La Sindone verrà pubblicamente esposta alla venerazione dei fedeli a Torino dal 10 aprile al 23 maggio 2010. La diocesi di Lugano organizza un pellegrinaggio a Torino in quest’occasione. Per iscrizioni o informazioni : Opera Diocesana Pellegrinaggi, via Nassa 64, casella postale 6516, 6901 Lugano tel. 091 922 02 68 - mail: odplugano@yahoo.com

Berlicche ha scritto:

Cari amici,
ieri sera sono stato per due ore e mezza davanti alla Sindone, cantando "Caligaverunt oculi mei" di de Victoria e il meraviglioso "Regina Coeli" di Aichinger, e stamattina presto ci sono tornato con tutta la famiglia. Non è la prima volta che la vedevo, e l'immagine stessa l'ho studiata da tutte le angolazioni. Eppure lì davanti, davanti a quel lenzuolo che impresse sopra ha le stinte e fioche tracce di un evento straordinario, mi sono commosso. Come talvolta mi accade, lacrime non sentimentali, ma da uomo; provenienti da un riconoscimento profondo. Stai dritto, forte, certo, e sorridi; ma loro scendono comunque.
Ieri ho anche seppellito la gatta di famiglia, morta improvvisamente per causa ignota. Mentre ponevo il corpo nella terra, rigido, già assalito dai vermi, mi meravigliavo di come la mancanza di vita fosse evidente. Quel corpo non era più niente salvo un involucro vuoto. Poco distante le sue due figlie giocavano allegramente, mentre il cielo piangeva sulla primavera che prorompeva tutt'intorno. Sono entrato in casa, mi sono lavato le mani dalla terra. E' squillato il telefono. Mi hanno comunicato che un'amica ha perso il figlio che attendeva, al settimo mese, improvvisamente. Il funerale sarà tra pochi minuti. Una vita gelata in boccio, innocente come può esserlo un uccellino. E non potevo fare a meno di pensare, davanti al lenzuolo, che quello è il segno di una morte, pieno di impronte di sofferenza, ma che testimonia una resurrezione, una vita; e che la gatta, il bambino, i pellegrini russi di ieri sera, i preti sudamericani di stamattina, i miei figli, io, siamo dentro quella resurrezione, quel disegno misterioso che toglie il fiato.

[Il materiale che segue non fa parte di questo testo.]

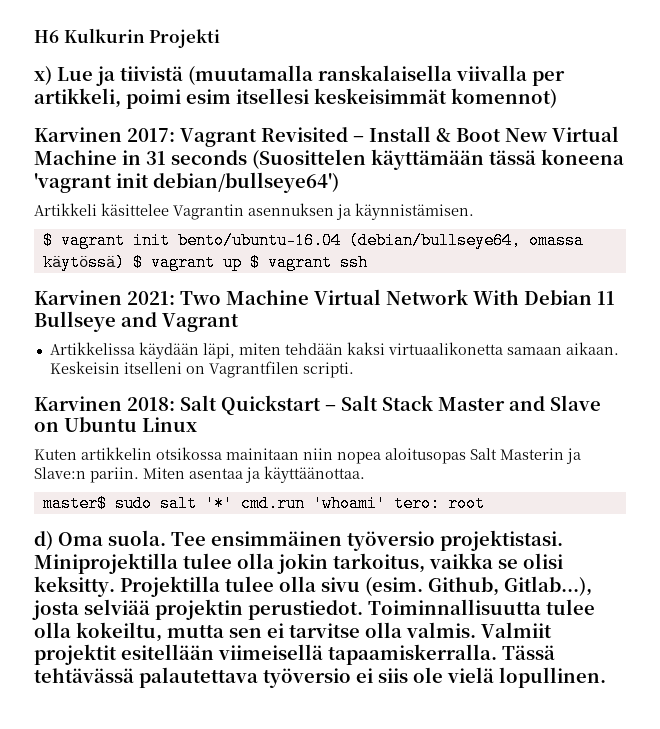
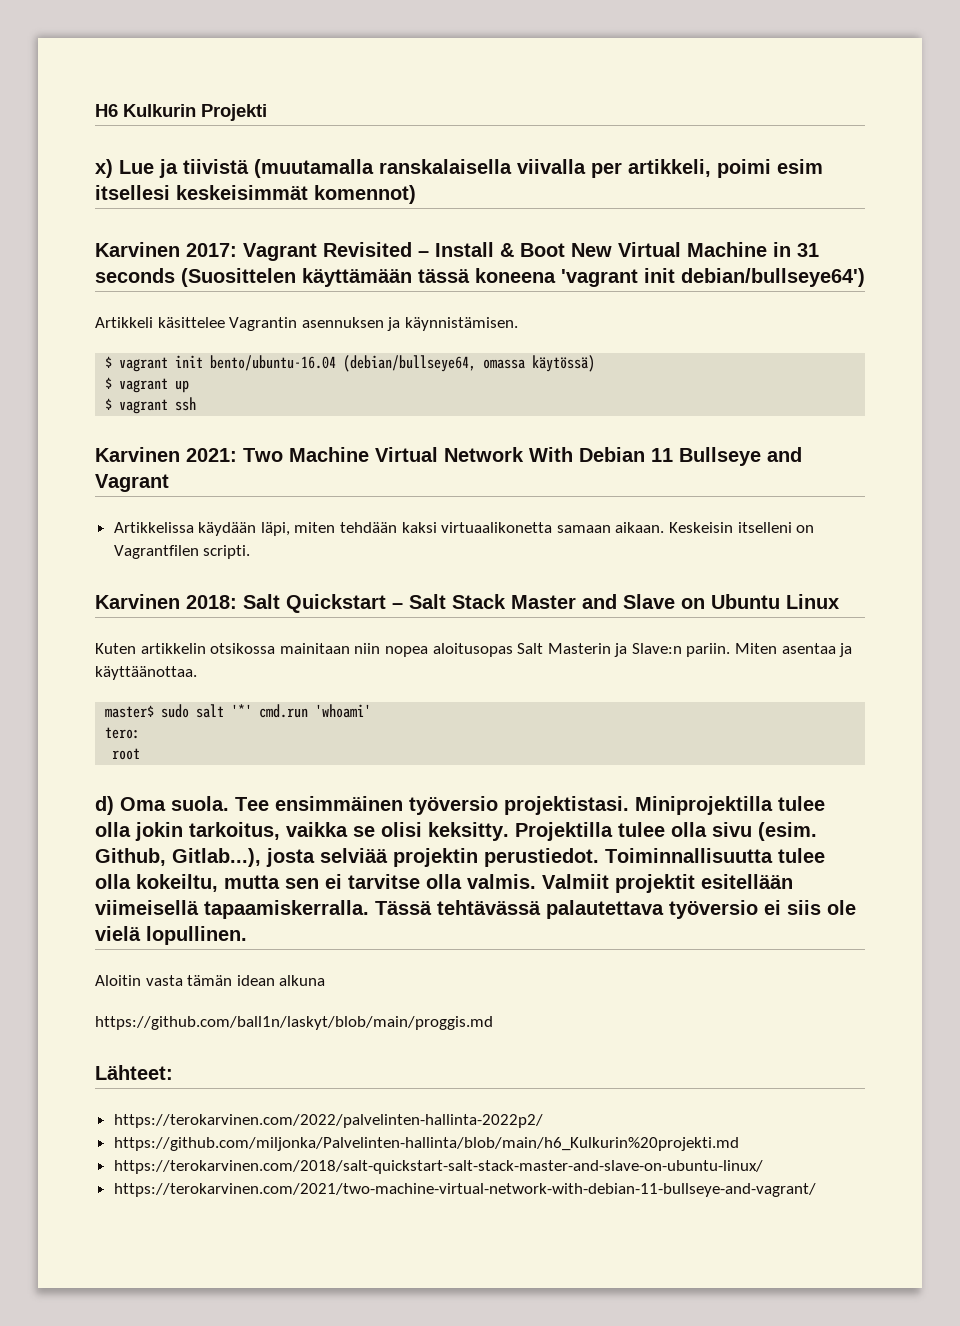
(125, 262) none -> (596, 363) //
(242, 262) none -> (190, 386) //
(386, 503) none -> (372, 711) //
(440, 503) none -> (141, 733) //
(606, 677) none -> [95,975,326,986] [95,1016,493,1030] [95,1065,173,1080] [113,1114,543,1128] [113,1137,739,1151] [113,1160,763,1174] [113,1183,816,1197] // Aloitin vasta tämän idean alkuna // https://github.com/ball1n/laskyt/blob/main/proggis.md // Lähteet: // https://terokarvinen.com/2022/palvelinten-hallinta-2022p2/ // https://github.com/miljonka/Palvelinten-hallinta/blob/main/h6_Kulkurin%20projekti.md // https://terokarvinen.com/2018/salt-quickstart-salt-stack-master-and-slave-on-ubuntu-linux/ // https://terokarvinen.com/2021/two-machine-virtual-network-with-debian-11-bullseye-and-vagrant/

Che c'è la morte, è certo, l'ho vista, ma non è l'ultima parola su di me. E' questo che fa scendere quelle lacrime calde di gratitudine. Il mio mondo finirà, avrò il mio ultimo respiro, ma quel lenzuolo è il segno che c'è qualcosa di inafferrabile, e che eppure mi ha afferrato. Io non so, non capisco, sono una debole vita che presto avrà termine. Ma qualcuno si è commosso per quello che sono, e dall'altra parte del salto non c'è un buio eterno, un'eterna dimenticanza, ma un luogo misterioso in cui tutto sarà ritrovato. Così spero. Così credo.